ITAT Raipur Sustains Section 263 Revision: AO's Failure to Examine Diesel Shortage Renders Assessment Erroneous and Prejudicial to Revenue

Case Overview

Case: Smt. Anita Banodha alias Anita Kathgar Vs PCIT (ITAT Raipur)
Assessment Year: 2018–19
Relevant Provisions: Section 263, Section 147, Section 148, Section 148A, Section 144B, Section 37(1), Section 151 of the Income Tax Act, 1961

The Income Tax Appellate Tribunal, Raipur Bench, recently pronounced its decision in an appeal arising out of a revision order passed by the Principal Commissioner of Income Tax under Section 263 of the Income Tax Act, 1961. The matter revolved around two distinct issues — a legal challenge concerning the validity of the reassessment notice issued under Section 148, and a challenge on merits pertaining to whether the Assessing Officer's failure to examine excess diesel shortage claimed by the assessee warranted revisionary intervention by the PCIT.

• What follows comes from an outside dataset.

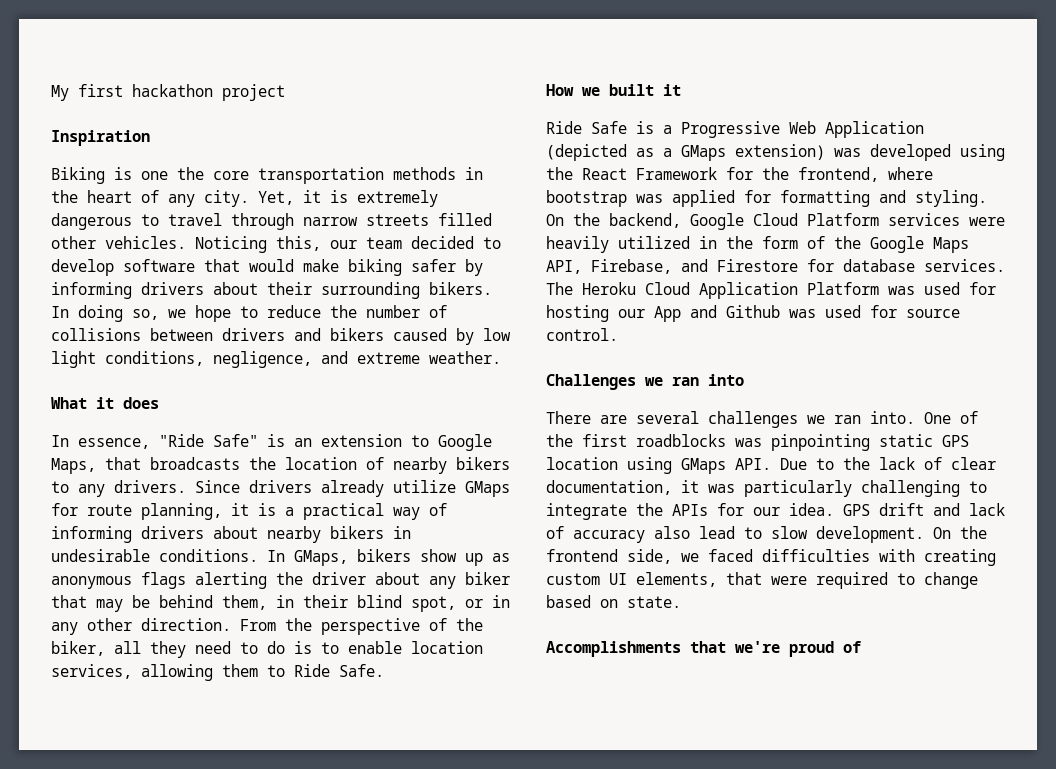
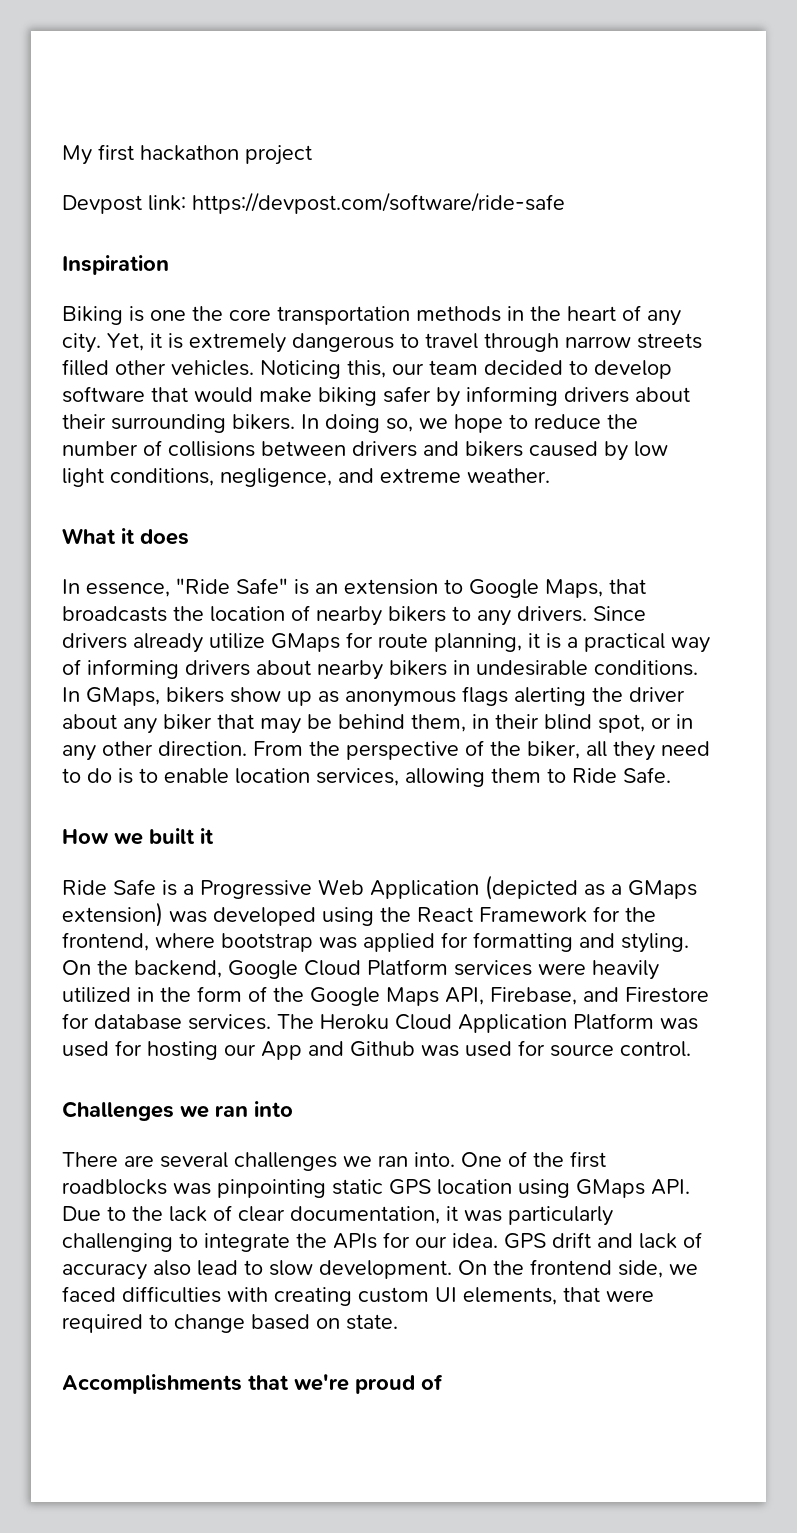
(285, 92) none -> [62,192,565,214] // Devpost link: https://devpost.com/software/ride-safe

The Tribunal dismissed the appeal in its entirety, upholding the PCIT's revision order and directing the Assessing Officer to conduct a fresh and complete inquiry into the diesel shortage issue.


Background of the Case

The assessee, Smt. Anita Banodha alias Anita Kathgar, was engaged in the business of operating a petrol pump and dealing in fuel, including petrol and high-speed diesel (HSD). For Assessment Year 2018–19, the assessment was originally completed under Section 147 read with Section 144B of the Income Tax Act, 1961, vide order dated 27.03.2023.

The final assessed total income was determined at Rs. 5,83,100/-, with additions made on the following counts:

  • Rs. 3,19,908/- on account of variation in salary expenses
  • Rs. 1,13,412/- on account of excess shortage of petrol

Notably, no addition was made concerning any excess shortage of diesel, which later became the focal point of the PCIT's revision proceedings.

Following completion of the assessment, the PCIT reviewed the case records and observed that the Assessing Officer had entirely overlooked the diesel shortage claimed by the assessee, which, upon analysis, appeared to be well in excess of the permissible limits.


The Assessee's Contention

Before addressing the merits of the revision, the assessee raised a preliminary legal challenge, asserting that the notice issued under Section 148 was itself invalid and, consequently, no valid assessment order was in existence that could have been revised under Section 263.

The assessee's argument was premised on the interpretation of the amended reassessment framework introduced by the Finance Act, 2021, with effect from 01.04.2021. According to the assessee:

  • Section 148A(d) mandates that the Assessing Officer must pass an order with prior approval of the specified authority before issuing a notice under Section 148
  • The first proviso to Section 148 separately requires the Assessing Officer to obtain prior approval from the specified authority before issuing such a notice
  • Since the same approval was relied upon for compliance with both provisions, the notice was vitiated — two distinct and separate approvals were required, one for each provision

On this basis, the assessee contended that the reassessment proceedings were illegal, the assessment order was void, and therefore no occasion arose for invoking the revision jurisdiction under Section 263.